One truth new researchers quickly discover is that data collection is costly. In the social sciences, researchers expend copious amounts of time and grant money observing people, interviewing them, or gathering records about their characteristics and behaviors. The more bountiful the fruits of our labor the more we guard them from other researchers. Data collection costs are particularly high in certain fields. Criminological data, for example, typically contain sensitive information on criminal behavior and victimization, which makes them more highly protected and at times inaccessible. However, with the recent developments in data science and computing this once elusive data have become much more accessible, provided you have the tools and the know-how. This article shows an example of how free software tools can be used to scrape criminological data from the web to study crime and victimization patterns in US cities.
The tool, in this case, is the R project, a completely free, open-source software environment and programming language designed for statistical computing and graphics. The community of R users has been expanding exponentially in recent years. This has led to the development of a vast array of freely available “add-on” packages to perform tasks which move far beyond the scope of other statistical software such as Stata, SAS, and SPSS. The sweeping versatility of R relative to its competitors allows for creative solutions to collecting traditionally elusive crime data.
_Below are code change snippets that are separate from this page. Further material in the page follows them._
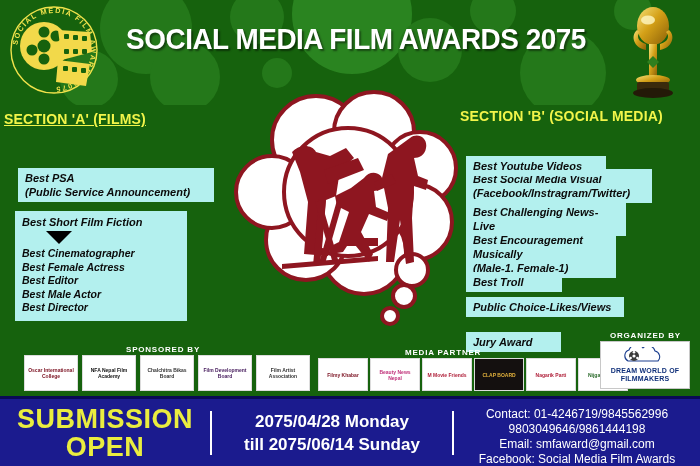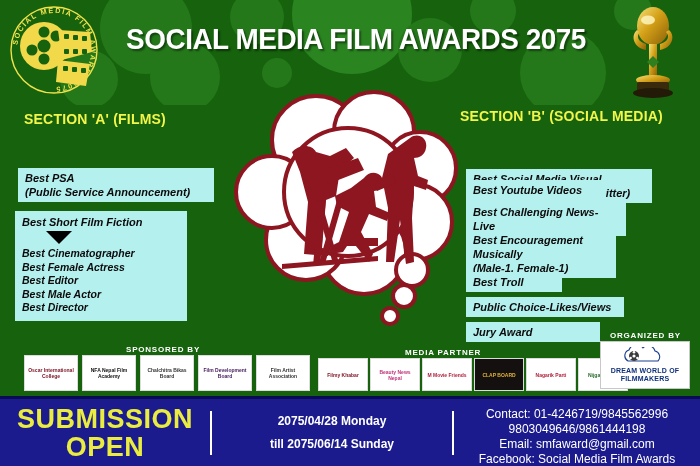"SECTION 'A' (FILMS)" .section-a-title { left: 24px -> 4px; text-decoration: none -> underline }
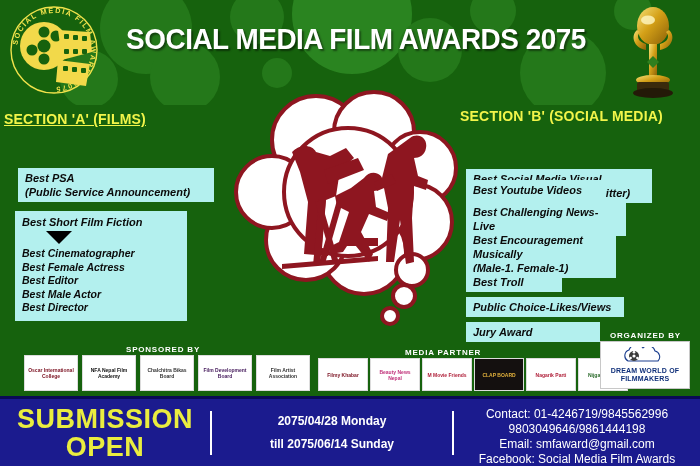"Best Youtube Videos" div.award-box { top: 180px -> 156px }
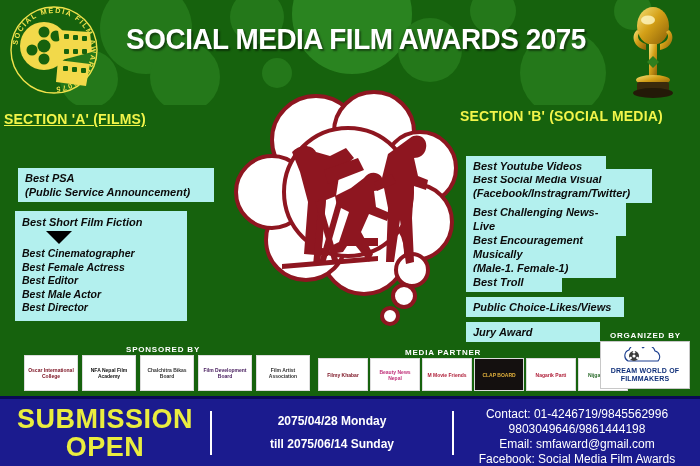"Jury Award" div.award-box { top: 322px -> 332px; width: 134px -> 95px }
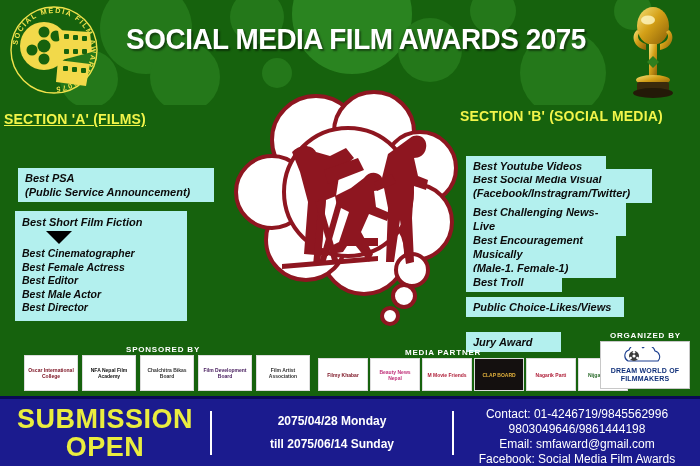"2075/04/28 Monday" .dates { font-size: 12px -> 17px }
One of the traditional approaches to examining crime is via the analysis of official records. Typically this would require that we approach Police Departments, Prisons, and other criminal justice agencies in the hope that we might be granted access to the necessary data. However, in the age of the Internet many criminal justice agencies publish information online. One well-known example is the Uniform Crime Reports (UCR), published annually by the Federal Bureau of Investigation (FBI). The UCR includes swathes of information on nationwide crime, law enforcement deaths and assaults, and hate crimes.
While a lot information can be gained from national data sources such as the UCR, many criminological researchers are interested in crime at a more local level. Unfortunately, this is the level where crime statistics become more sensitive and difficult to access. That said, many local police departments have been quietly publishing official records on individual arrests, incidents, citations, ordinance violations, and traffic accidents to the ‘daily bulletin’ boards found on their respective websites. The result is an extraordinary wealth of untapped local crime data available online, in some cases for as long as a decade. R and its packages can be used to “web scrape” these data sources.
Web scraping is an automated, systematic approach to extracting and refining online information. In the social sciences it is most often used to collect data from social media and networking websites such as Twitter, Facebook, LinkedIn and the like. Open source software such as MassMine and R packages such as twitteR have helped streamline data scraping, becoming popular tools for downloading tweets, statuses, and posts. While these tools target social networking websites, web scraping targets the underlying text-based HTML code composing both these and other websites. R functions can recognize patterns in HTML code (such as HTML start and end tags), extract raw text from HTML pages, and convert that text into a dataset that is amenable to statistical analysis.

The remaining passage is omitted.